2. The method of claim 1, wherein the contaminated aqueous solution comprises unconventional oil wastewater, unconventional gas wastewater, conventional oil wastewater, conventional gas wastewater, or a combination thereof.
3. The method of claim 1, wherein the contaminated aqueous solution comprises shale oil wastewater, shale gas wastewater, or a combination thereof.
4. The method of claim 1, wherein the contaminated aqueous solution has a total dissolved solids content of from 0 mg/L to 400,000 mg/L.
5. The method of claim 1, wherein the coagulant comprises ferric chloride, ferric sulfate, aluminum sulfate, aluminum chloride, polyaluminum chloride, aluminum chlorohydrate, or a combination thereof.
6. The method of claim 1, wherein the contaminated aqueous solution has a turbidity, the initial purified aqueous solution has a turbidity, and the turbidity of the initial purified aqueous solution is lower than the turbidity of the contaminated aqueous solution by 90% or more.

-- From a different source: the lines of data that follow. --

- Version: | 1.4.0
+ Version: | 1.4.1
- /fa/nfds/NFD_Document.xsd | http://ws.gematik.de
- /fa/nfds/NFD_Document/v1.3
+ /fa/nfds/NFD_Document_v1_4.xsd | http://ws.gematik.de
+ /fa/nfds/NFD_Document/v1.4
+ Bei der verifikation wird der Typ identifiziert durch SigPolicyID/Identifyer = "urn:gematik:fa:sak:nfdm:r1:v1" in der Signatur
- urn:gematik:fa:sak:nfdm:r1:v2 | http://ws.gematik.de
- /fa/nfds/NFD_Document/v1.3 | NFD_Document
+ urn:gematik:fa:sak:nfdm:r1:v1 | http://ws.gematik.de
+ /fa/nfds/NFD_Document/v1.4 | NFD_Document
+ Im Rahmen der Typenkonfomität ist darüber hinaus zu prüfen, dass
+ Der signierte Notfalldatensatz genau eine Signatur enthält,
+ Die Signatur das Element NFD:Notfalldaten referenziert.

7. The method of claim 1, wherein the contaminated aqueous solution comprises an inorganic contaminant comprising aluminum, barium, calcium, or a combination thereof and the first portion of the inorganic contaminant removed by the first pretreatment comprises 40% or more of the aluminum, barium, calcium, or a combination thereof.

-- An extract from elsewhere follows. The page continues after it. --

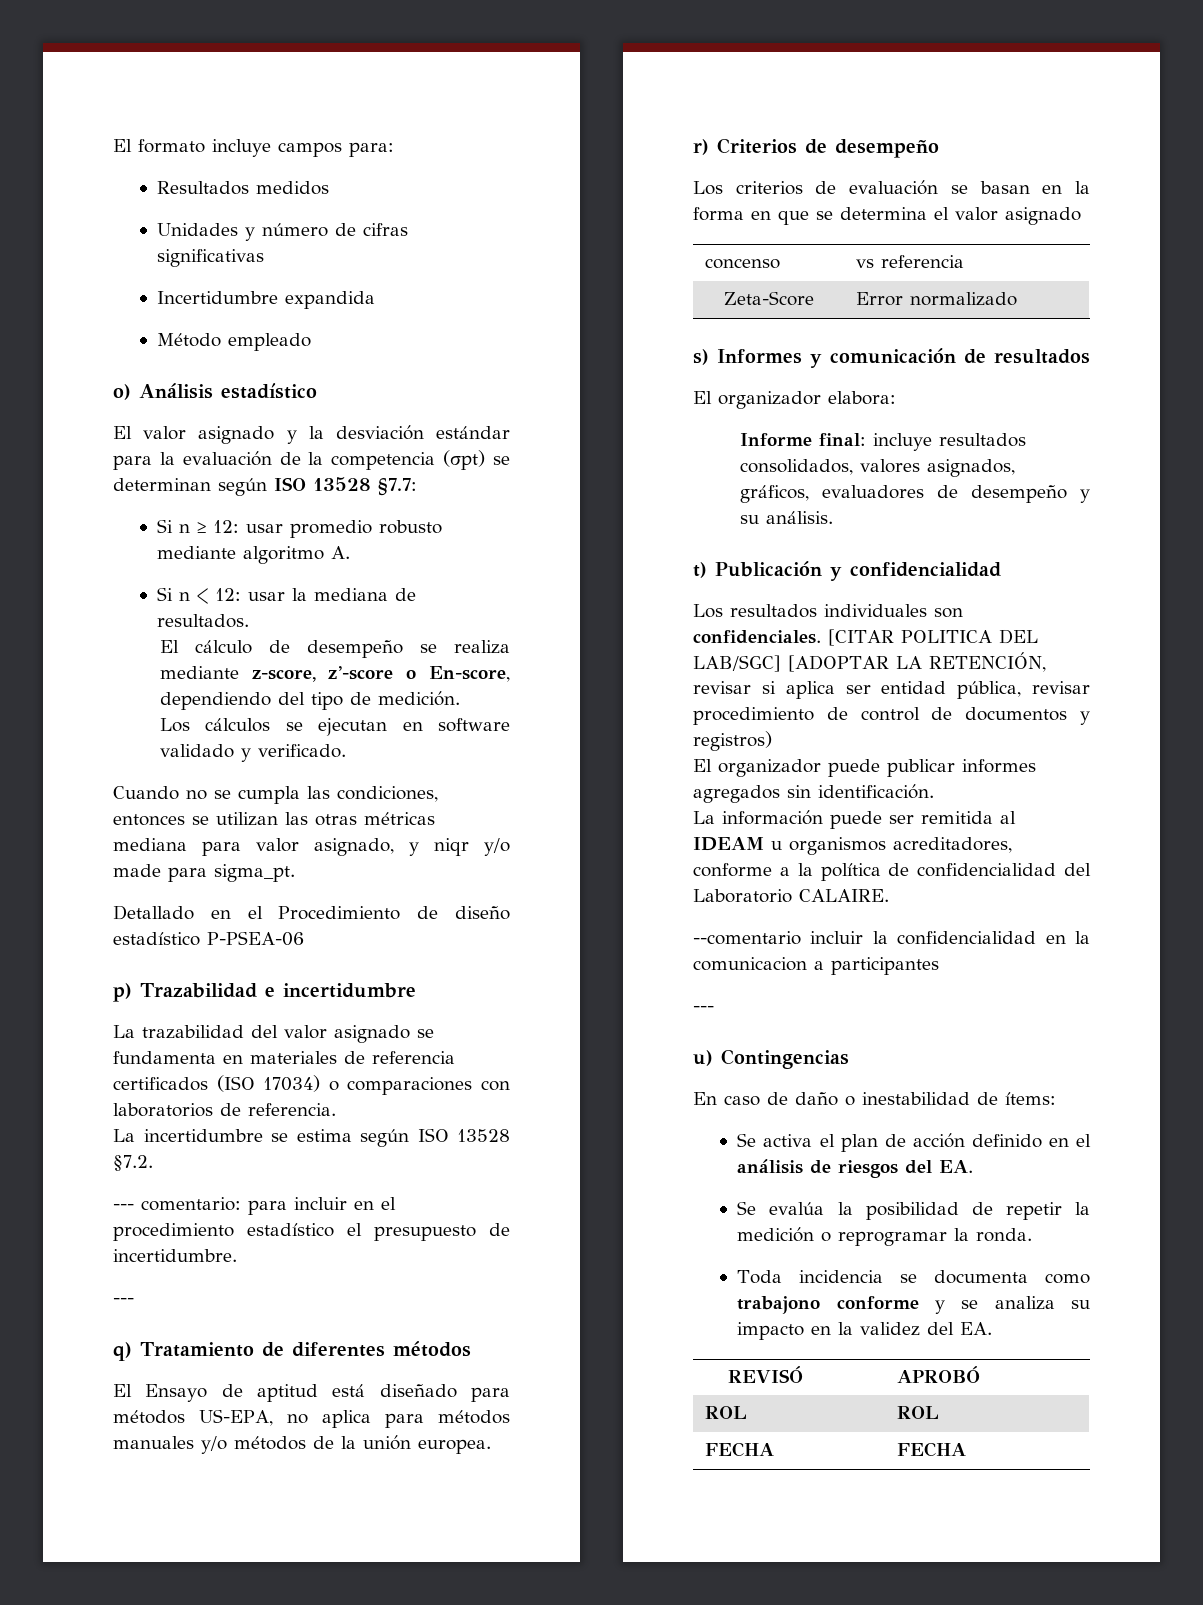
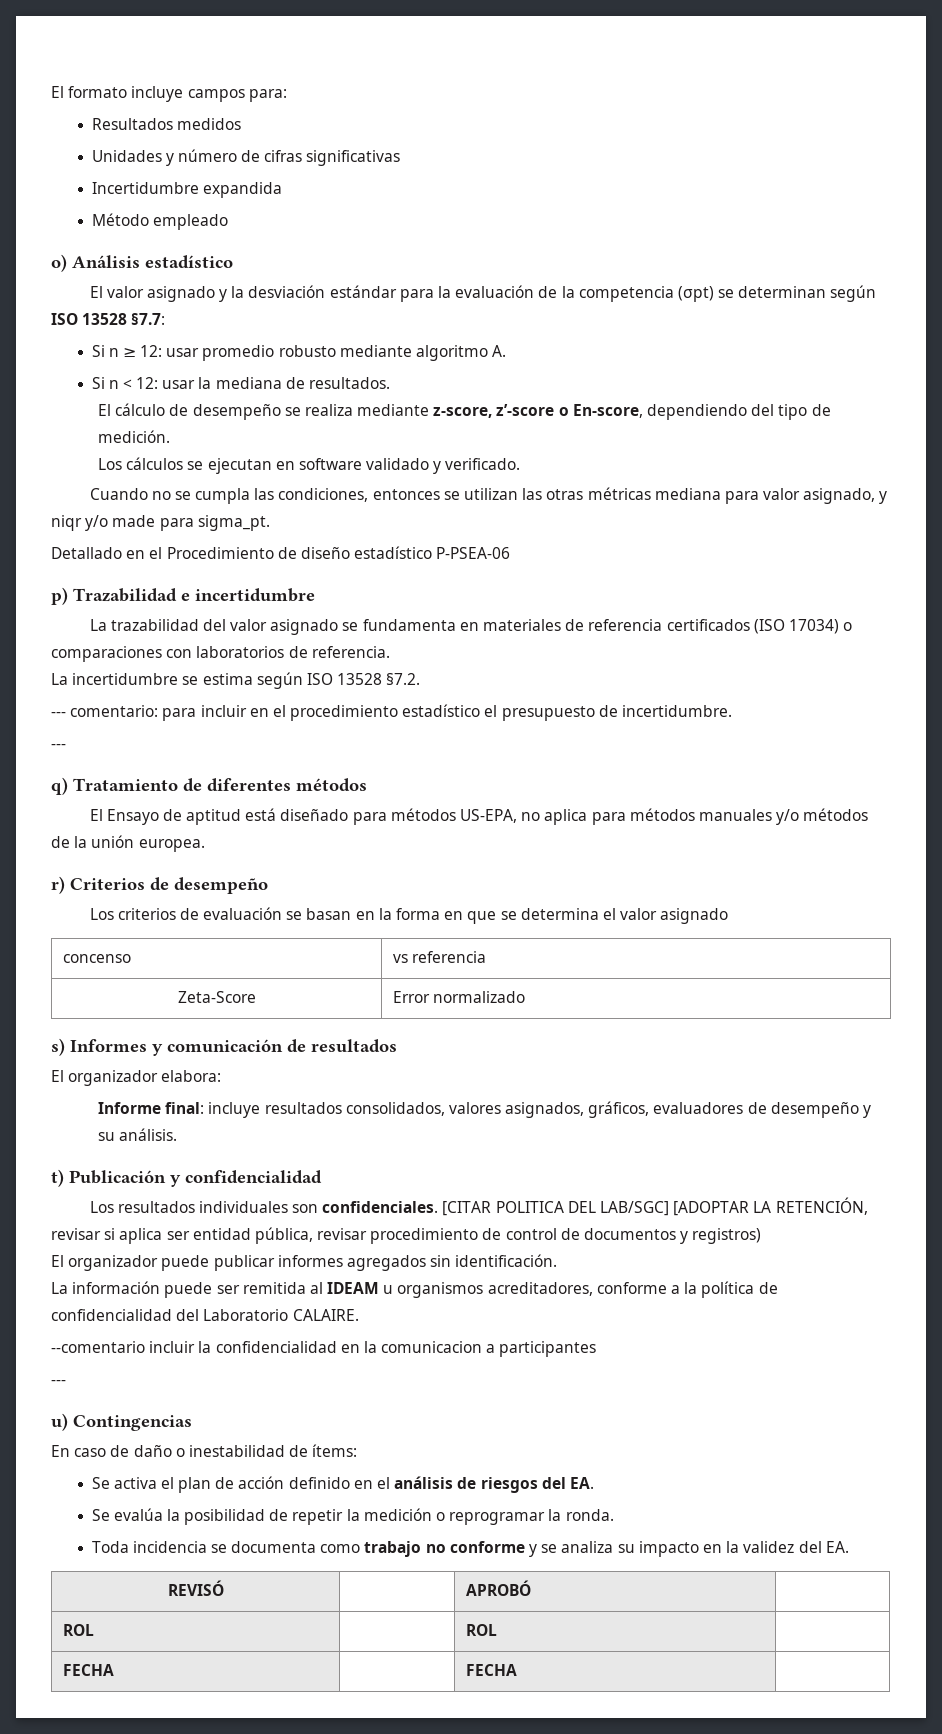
- Toda incidencia se documenta como trabajono conforme y se analiza su impacto en la validez del EA.
+ Toda incidencia se documenta como trabajo no conforme y se analiza su impacto en la validez del EA.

8. The method of claim 1, wherein the contaminated aqueous solution comprises an organic contaminant such that the contaminated aqueous solution has a total organic carbon content, a total recoverable petroleum hydrocarbon content, an ethyl benzene content, a total xylene content, or a combination thereof; and wherein the first portion of the organic contaminant removed by the first pretreatment is 30% or more of the total organic carbon content, the total recoverable petroleum hydrocarbon content, the ethyl benzene content, the total xylene content, or a combination thereof.
9. The method of claim 1, wherein the adsorbent filter media comprises a plurality of particles comprising walnut shells.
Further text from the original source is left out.